Bigot & Picard (2008) halten fest: "Lectotype ♀ d’Allemagne (Haute-Bavière : Bad Kreith près du Tegernsee) fixé par HANNEMAN [1975], lequel en figure les genitalia."

4.5. Literatur

  • Bigot, L. & J. Picard (2008): Les Stenoptilia français de la section graphodactyla : S. asclepiadeae n. sp. et S. failliei n. sp. (Lepidoptera Pterophoridae). - L'Entomologiste, 64 (2): 91-102. [PDF (ganzes Heft) auf lentomologiste.fr]
  • Bigot, L., Nel, J. & J. Picard (2009): Classification actualisée du genre Stenoptilia Hübner, 1825 (Lepidoptera, Pterophoridae). — Bulletin de la Société entomologique de France 114 (3): 327-336. [PDF auf persee.fr]

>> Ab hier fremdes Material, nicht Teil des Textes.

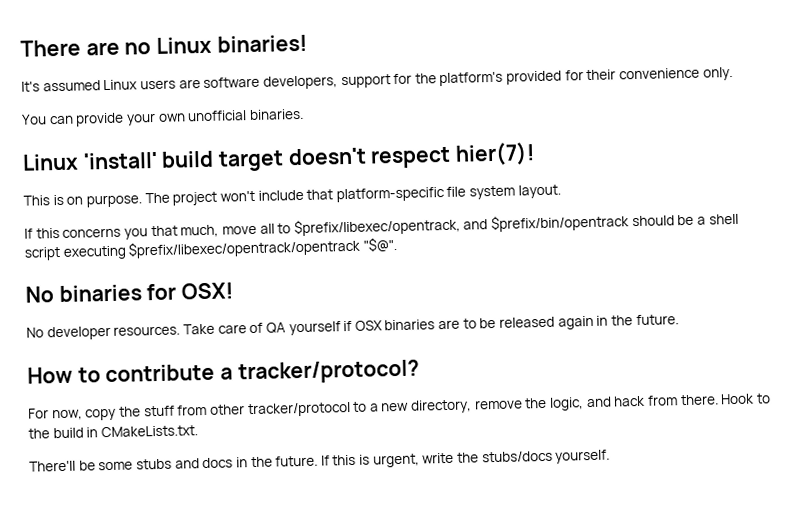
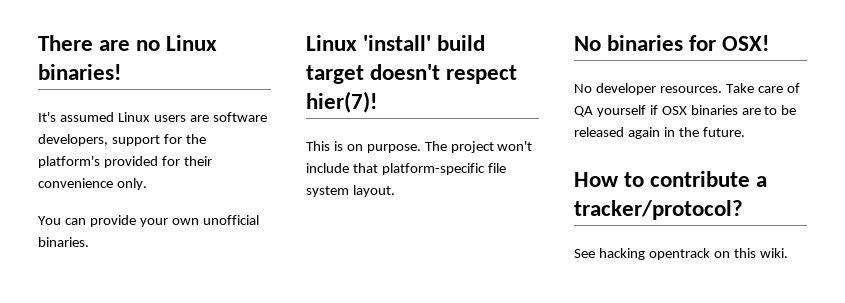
[24,213,739,240] [24,236,397,261] // If this concerns you that much, move all to $prefix/libexec/opentrack, and $prefix/bin/opentrack should be a shell script executing $prefix/libexec/opentrack/opentrack "$@". -> (395, 191) none
[28,393,771,421] [28,425,198,439] [29,449,611,472] For now, copy the stuff from other tracker/protocol to a new directory, remove the logic, and hack from there. Hook to the build in CMakeLists.txt. // There'll be some stubs and docs in the future. If this is urgent, write the stubs/docs yourself. -> [574,248,788,260] See hacking opentrack on this wiki.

  • Hannemann, H.-J. (1977): Die Tierwelt Deutschlands und der angrenzenden Meeresteile nach ihren Merkmalen und nach ihrer Lebensweise. Begründet von F. Dahl. Teil 63, Kleinschmetterlinge oder Microlepidoptera III: Federmotten (Pterophoridae), Gespinstmotten (Yponomeutidae), Echte Motten (Tineidae). – 176 S. + 17 SW-Tafeln; Jena (Gustav Fischer Verlag). [Sekundärzitat]
  • [SCHÜTZE (1931): 161]
  • Erstbeschreibung: Treitschke, F. (1833): Die Schmetterlinge von Europa 9 (2): 1-294. Leipzig (Ernst Fleischer).